The Chernobyl disaster was caused by a lethal combination of factors. The various investigations carried out in the years following the disaster revealed the guilt of the technicians and supervisors who drove reactor number 4 to the point of no return. But the accident was not only caused by the recklessness – or unawareness – of the workers. The reactor, which belonged to the ‘RBMK’ class (since then, reactors of this class have been known as the Chernobyl type), had several structural and design flaws that, because of the obsessive secrecy surrounding information in the USSR, especially information on atomic energy, which was of vital importance for national security and the external image of the USSR, had largely been concealed from the technicians themselves.

Because of the great need for electricity and the relatively good condition of the other three reactors, despite radioactive contamination, the Chernobyl plant continued to operate in independent Ukraine until December 2000. Today, nine RBMK reactors are still in operation in Russia, having been upgraded to operate more safely.

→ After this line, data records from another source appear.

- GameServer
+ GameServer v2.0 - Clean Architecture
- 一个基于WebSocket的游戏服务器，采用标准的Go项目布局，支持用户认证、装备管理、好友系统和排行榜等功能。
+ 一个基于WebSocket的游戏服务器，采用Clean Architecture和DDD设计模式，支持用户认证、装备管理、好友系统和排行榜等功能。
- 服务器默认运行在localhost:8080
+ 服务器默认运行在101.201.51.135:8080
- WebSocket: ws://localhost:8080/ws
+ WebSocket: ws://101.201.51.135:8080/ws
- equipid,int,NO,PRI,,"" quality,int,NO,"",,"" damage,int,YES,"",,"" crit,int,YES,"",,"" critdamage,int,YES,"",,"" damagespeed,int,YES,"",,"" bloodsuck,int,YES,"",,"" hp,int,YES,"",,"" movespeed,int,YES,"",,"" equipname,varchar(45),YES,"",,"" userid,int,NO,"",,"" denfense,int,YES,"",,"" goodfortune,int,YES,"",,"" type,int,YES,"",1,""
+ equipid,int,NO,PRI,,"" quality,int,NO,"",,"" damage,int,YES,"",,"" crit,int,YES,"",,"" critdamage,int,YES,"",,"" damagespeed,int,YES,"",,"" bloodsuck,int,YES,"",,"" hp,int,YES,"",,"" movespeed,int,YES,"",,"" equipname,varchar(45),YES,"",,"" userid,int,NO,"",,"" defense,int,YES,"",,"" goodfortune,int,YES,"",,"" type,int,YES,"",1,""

Rosatom, Russia’s public agency in charge of all activities related to atomic energy – uranium mining and enrichment, construction and decommissioning of nuclear plants and reactors, radioactive waste management – announced earlier this year that 215.746 billion KWh were produced in Russia in 2020 from nuclear fuel. This is the largest amount of energy produced in one year since the construction of the first plant in the Soviet Union, despite a significant reduction in the number of plants operating today compared to those that set the previous record in 1988.

More than 20% of Russia’s national energy needs are met by the 38 nuclear reactors operating in the Federation. Russia is the fourth country in the world after the United States of America, France, and the People’s Republic of China in terms of both the total number of reactors and the quantity of electricity produced annually from nuclear sources.

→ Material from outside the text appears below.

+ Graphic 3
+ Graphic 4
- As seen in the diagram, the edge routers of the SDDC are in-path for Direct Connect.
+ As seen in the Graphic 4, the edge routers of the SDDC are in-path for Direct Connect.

Today, Russia is an important producer and exporter of nuclear technology, despite the events of Chernobyl and despite having almost entirely inherited the Soviet nuclear plants and reactors. Today the Federation, through Rosatom, exports technology and know-how and builds nuclear power plants around the world (plants have been completed in India, China, Iran, and Ukraine), supplying the fuel needed to operate them. Russia is the sixth-largest uranium mining country in the world, extracting about 5.5% of the world’s uranium needs each year. Rosatom also produces about 45% of the enriched uranium produced in the world each year. It is essential to enrich uranium through a long, costly, and very complex process before it can be used as nuclear fuel.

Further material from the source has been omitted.